Libimax Recalled by Nature & Health for Undeclared IngredientsApr 30, 2009 | Parker Waichman LLP Nature & Health Company has issued a voluntary, nationwide recall of its Libimax product, announced the U.S. Food and Drug Administration (FDA). Libimax is marketed as a dietary supplement but was found to contain an active ingredient in an FDA-approved drug.
Nature & Health is located in Brea, California and has been informed by representatives of the FDA that laboratory analysis by the agency of Libimax samples found Libimax to contain tadalafil, an active ingredient of an FDA-approved drug for erectile dysfunction (ED). This finding renders Libimax an unapproved drug. The FDA says this finding poses a threat to consumers because tadalafil may interact with nitrates found in some prescription drugs and may lower blood pressure to dangerous levels. Tadalafil may also cause headaches and flushing, said the FDA.

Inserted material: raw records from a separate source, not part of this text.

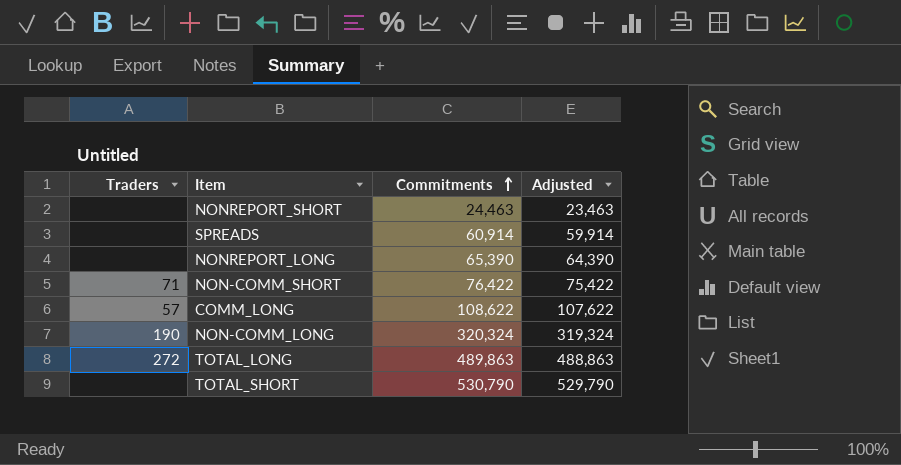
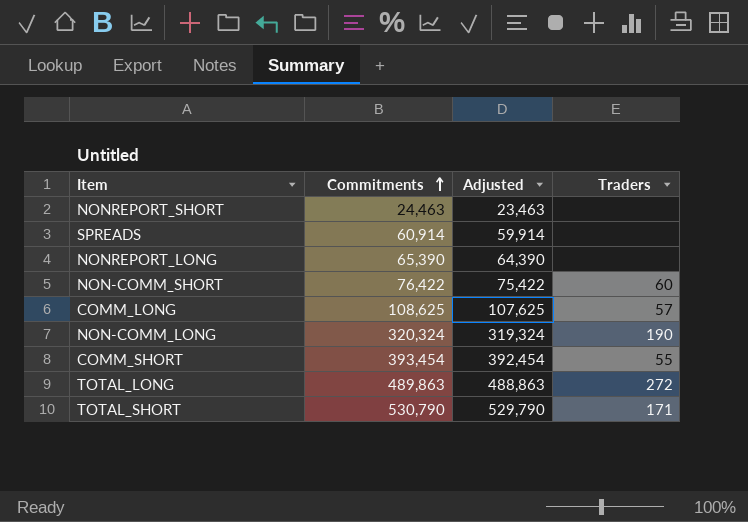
column Traders | position: 1 -> 4
NON-COMM_SHORT | Traders: 71 -> 60
COMM_LONG | Commitments: 108,622 -> 108,625
COMM_LONG | Adjusted: 107,622 -> 107,625
row COMM_SHORT: none -> 393,454 | 392,454 | 55
TOTAL_SHORT | Traders: none -> 171

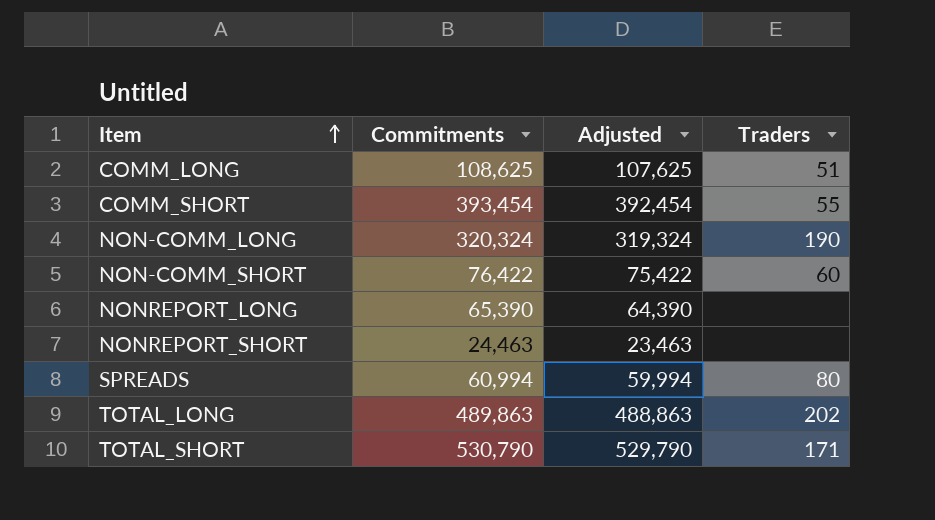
row order: Commitments ascending -> Item ascending
COMM_LONG | Traders: 57 -> 51
SPREADS | Commitments: 60,914 -> 60,994
SPREADS | Adjusted: 59,914 -> 59,994
SPREADS | Traders: none -> 80
TOTAL_LONG | Traders: 272 -> 202

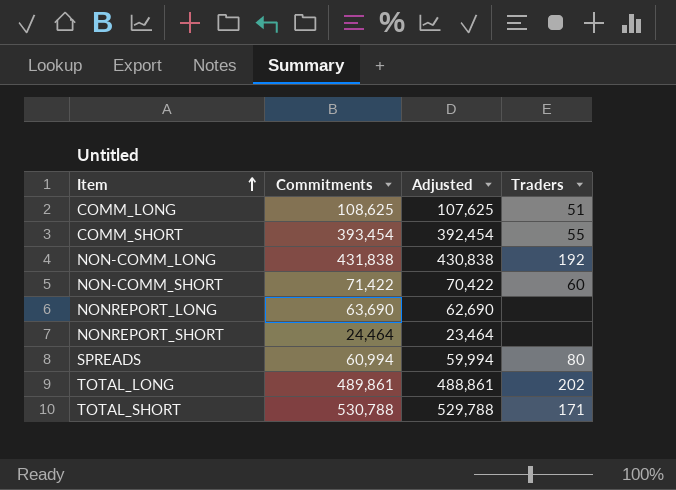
NON-COMM_LONG | Commitments: 320,324 -> 431,838
NON-COMM_LONG | Adjusted: 319,324 -> 430,838
NON-COMM_LONG | Traders: 190 -> 192
NON-COMM_SHORT | Commitments: 76,422 -> 71,422
NON-COMM_SHORT | Adjusted: 75,422 -> 70,422
NONREPORT_LONG | Commitments: 65,390 -> 63,690
NONREPORT_LONG | Adjusted: 64,390 -> 62,690
NONREPORT_SHORT | Commitments: 24,463 -> 24,464
NONREPORT_SHORT | Adjusted: 23,463 -> 23,464
TOTAL_LONG | Commitments: 489,863 -> 489,861
TOTAL_LONG | Adjusted: 488,863 -> 488,861
TOTAL_SHORT | Commitments: 530,790 -> 530,788
TOTAL_SHORT | Adjusted: 529,790 -> 529,788

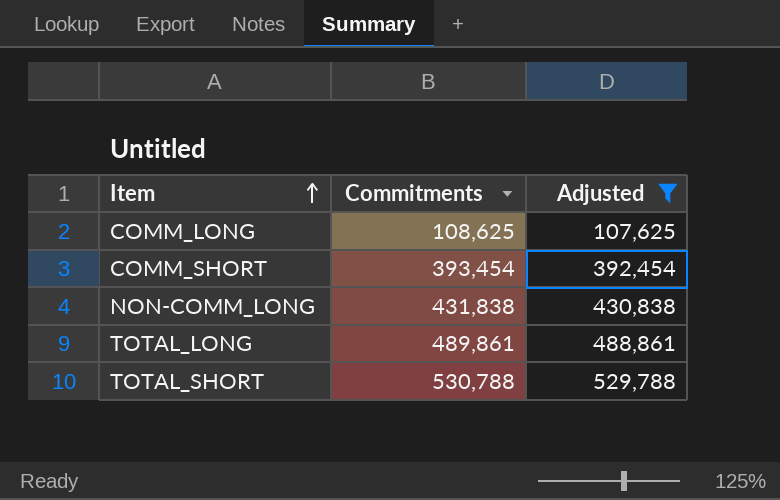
filter: none -> Adjusted >= 107,625
column Traders | position: 4 -> none

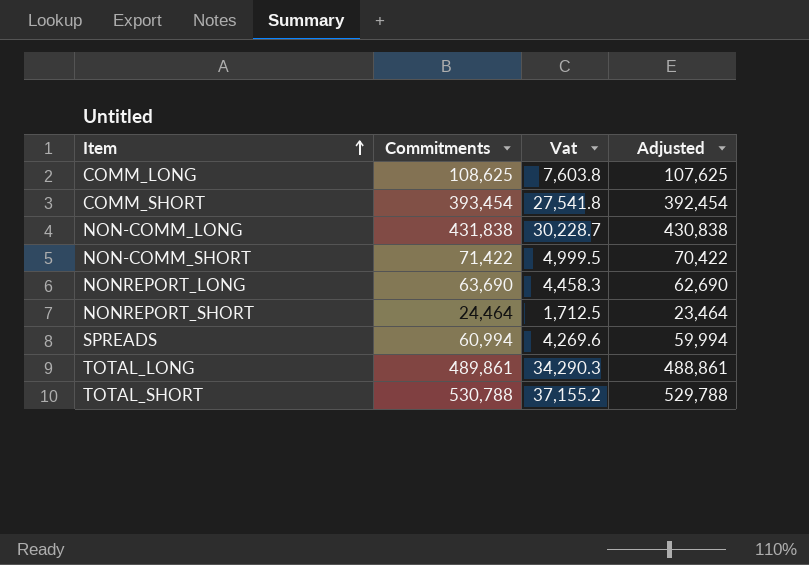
filter: Adjusted >= 107,625 -> none
column Vat | formula: none -> [Commitments] * 0.07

We have long been reporting on the issue of erectile dysfunction supplements containing undeclared ingredients. This issue is of particular and serious concern because ED is a common problem in men with diabetes, high blood pressure, high cholesterol, or heart disease. These patients are often advised against taking ED drugs and may look for alternative products because they are marketed as "all natural" or as not containing the active ingredients in approved, prescribed ED drugs. The use of undeclared chemicals poses a threat to these consumers because they may harmfully interact with nitrates found in some prescription drugs, such as nitroglycerin, and may dangerously lower blood pressure. Consumers with diabetes, high blood pressure, high cholesterol, or heart disease often take such nitrates.
Recalled Libimax is sold as a one-capsule individual pack or in 10-capsule and 20-capsule plastic bottles in retail stores in California, Georgia, Illinois, Texas, and Ohio. According to the FDA, the recalled Libimax product label neither states it contains tadalafil nor warns consumers with high blood pressure not to ingest the product.
Consumers who have Libimax in their possession should stop using it immediately and contact their physician if they experienced any problem that may be related to taking the recalled Libimax. The FDA also encourages consumers to submit a report of any serious adverse events that occur with the use of Libimax to the FDA's MedWatch Adverse Event Reporting program online [at www.fda.gov/MedWatch/report.htm ]; by phone [1-800-FDA-1088]; or by returning the postage-paid FDA form 3500 [which may be downloaded from www.fda.gov/MedWatch/getforms.htm] by mail [to MedWatch, 5600 Fishers Lane, Rockville, MD 20852-9787] or fax [1-800-FDA-0178].
The FDA is also advising consumers to return any unused Libimax for a refund of the full purchase price, or the price for the unused portion, to the retail location from where it was purchased or to contact Nature & Health directly at 1-714-257-1800 Monday through Friday, from 8:00 am to 5:00 pm or by email at firstname.lastname@example.org to receive further instructions for returning the product or with any questions.
In one of many similar such situations, last month, we reported that Bodee LLC, Inc. of Century City, California issued a voluntary, nationwide recall of all of its Zencore Tabs, citing an FDA announcement. The recalled Zencore Tabs were marketed as a dietary supplement sold under the name Zencore Tabs. An FDA laboratory analysis by the agency of the Zencore Tabs samples found that the Zencore Tabs analyzed contained a potentially harmful, undeclared active ingredient of an FDA-approved drug, also used to treat ED.